これは実際、ブラジルを国際的な脆弱性のある状況に置いている。ブラジルは現在利用できない資源を所有しているが、その活用には条件が整っていない。そして、この状況は、比較的近くにその資源を必要とする大国が存在するという文脈においてさらに深刻である。

だが、このことから、アメリカがブラジルを侵略したり攻撃したりする可能性を簡単に推測するのは素人の考えに過ぎない。実際、ワシントンはブラジルに対して何もする必要がないのだ。

最近、ルラとトランプの間で交わされた合意は、国際メディアでボルソナロに対する敗北として描かれたが、それは確かにその通りだ。しかし、「ルラの勝利」と言うには早計である。というのも、両国の交渉の詳細は今なお公表されていないからだ。そして、確かな噂によれば、ブラジルはアメリカに希土類へのアクセスを提供することで合意した可能性がある。

このアクセスは、すでにある程度は確認できる。

トランプ政権は、開発金融公社(DFC)を通じて、アジア以外で唯一商業規模で希土類を生産しているブラジルの鉱山会社「セラ・ヴェルデ」に4億6500万ドルを投資した。この会社はブラジルで操業しているが、実際にはアメリカのデンハム・キャピタルというファンドが支配しており、そのCEOは関税がブラジルに課される前にアメリカ政府の高官と会談している。

また、セラ・ヴェルデは、ブラジルの機関であるBNDESやFinepから資金調達を行い、生産と革新の拡大を目指している。DFCのもう一つの支援先は、アパレシーダ・デ・ゴイアニアで希土類を探鉱している鉱山会社「アクララ」で、こちらは500万ドルの投資を受けている。
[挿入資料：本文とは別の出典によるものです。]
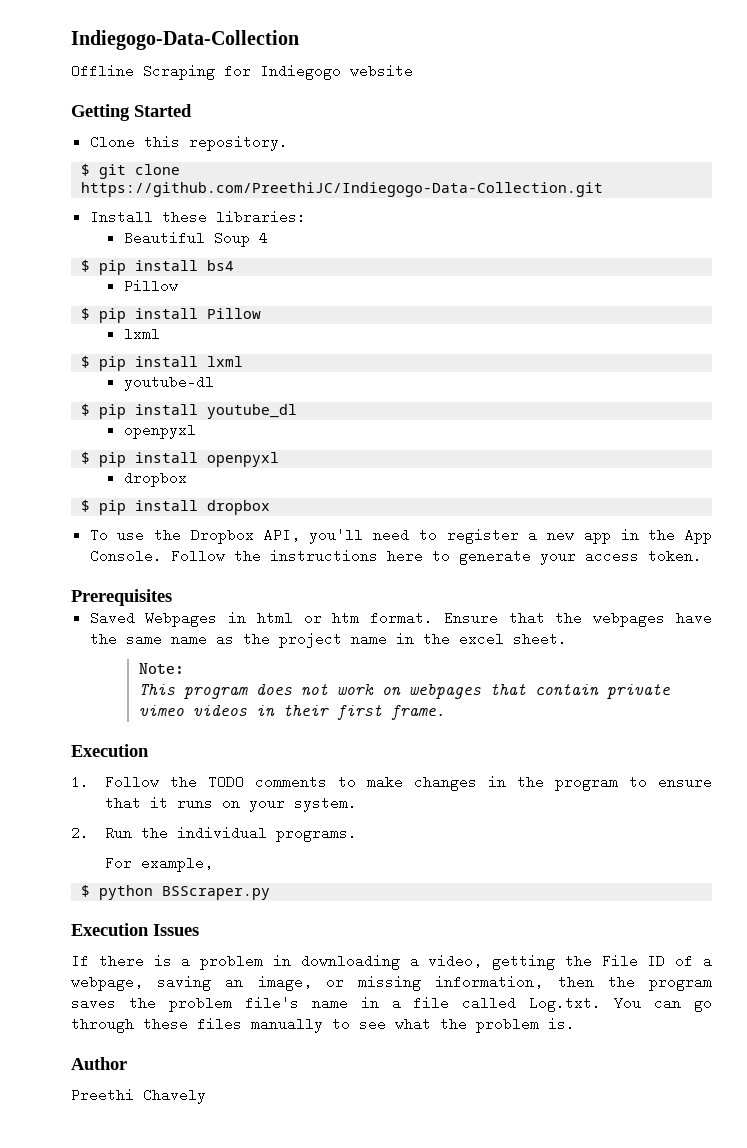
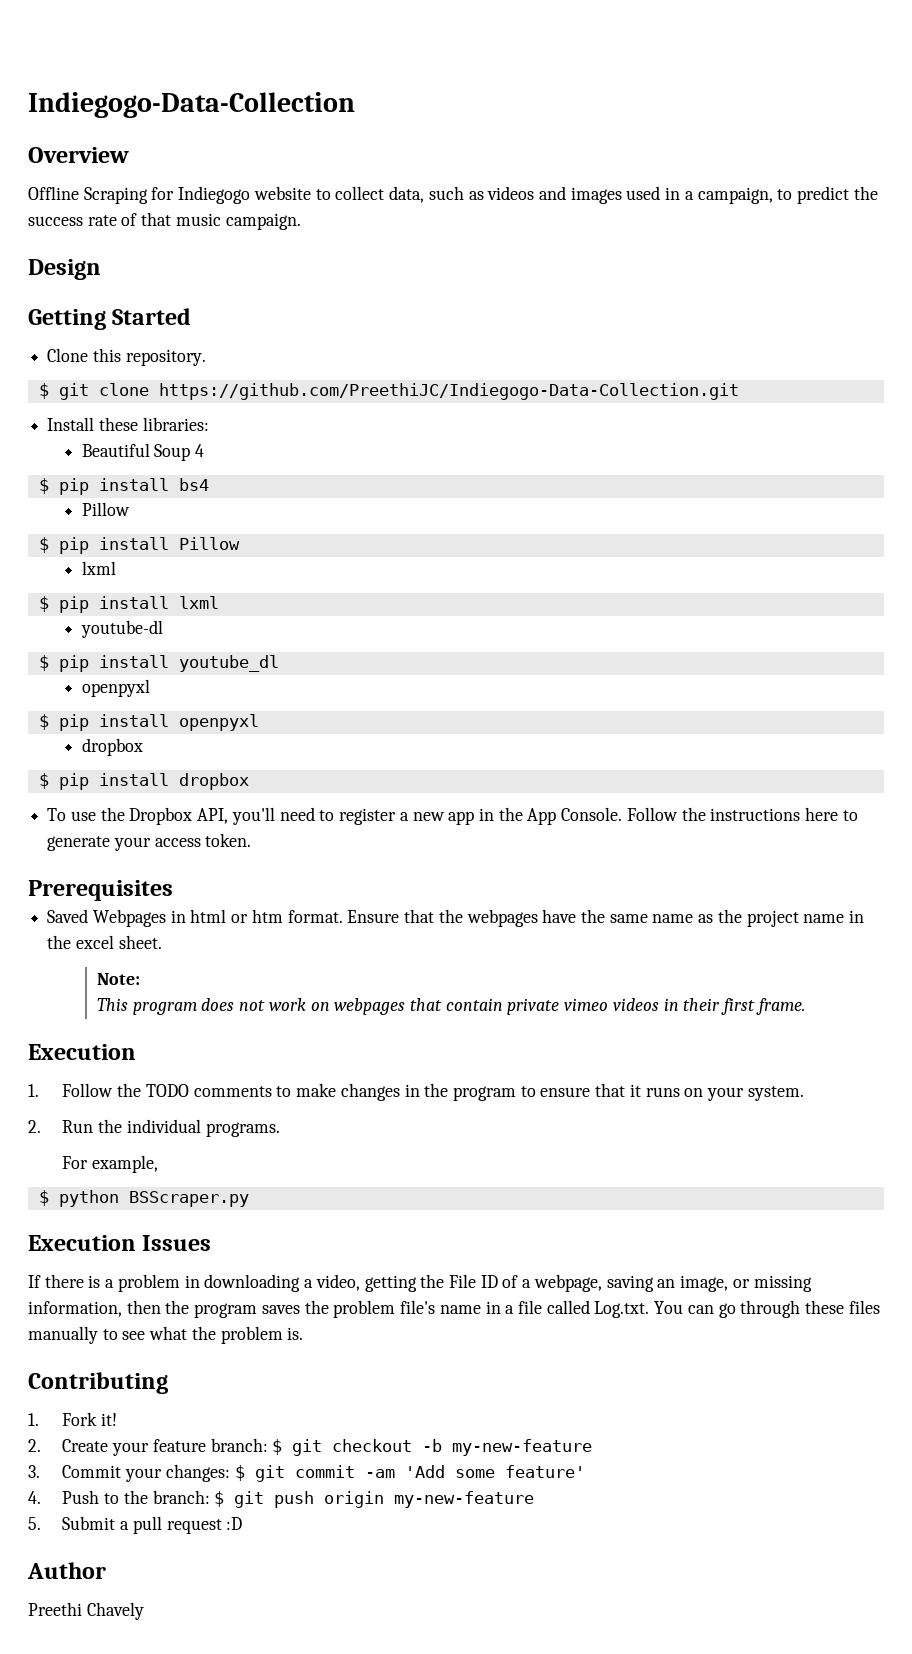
(299, 40) none -> [28,147,129,163] // Overview
(413, 71) none -> [315,186,878,204] [28,212,301,230] [28,259,101,280] to collect data, such as videos and images used in a campaign, to predict the success rate of that music campaign. // Design
(575, 1024) none -> [28,1372,168,1394] [28,1412,118,1426] [28,1438,593,1456] [28,1464,585,1482] [28,1490,535,1508] [28,1516,243,1534] // Contributing // 1. Fork it! // 2. Create your feature branch: $ git checkout -b my-new-feature // 3. Commit your changes: $ git commit -am 'Add some feature' // 4. Push to the branch: $ git push origin my-new-feature // 5. Submit a pull request :D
アクララは、ラテンアメリカで鉱業の歴史を持つペルーのホックシールドグループに支配されており、ハイテク用の磁石に必要な重希土類を探鉱している。

ブラジルがアメリカにこれほど簡単に譲歩する可能性があることに驚くべきではない。ブラジルのエリートは著しく国際的で西洋化されており、「自由民主主義」や「人権」の価値観に従い、ロシアや中国といった国々に対して深い不信感を抱いている。国外で流布されているルラのステレオタイプなイメージとは裏腹に、ブラジルの大統領は、非同盟や反覇権的な国々よりも、むしろ欧州連合との関係を重視していると何度も発言している。

もちろん、最大の懸念は、アメリカの現在および将来のブラジルへの投資が、開発をもたらさず、単なる略奪的な採掘にとどまるのではないかという点だ。比較すれば、中国との共同事業契約の方が、技術移転へのより大きな意欲があるため、より有益であると言えるかもしれない。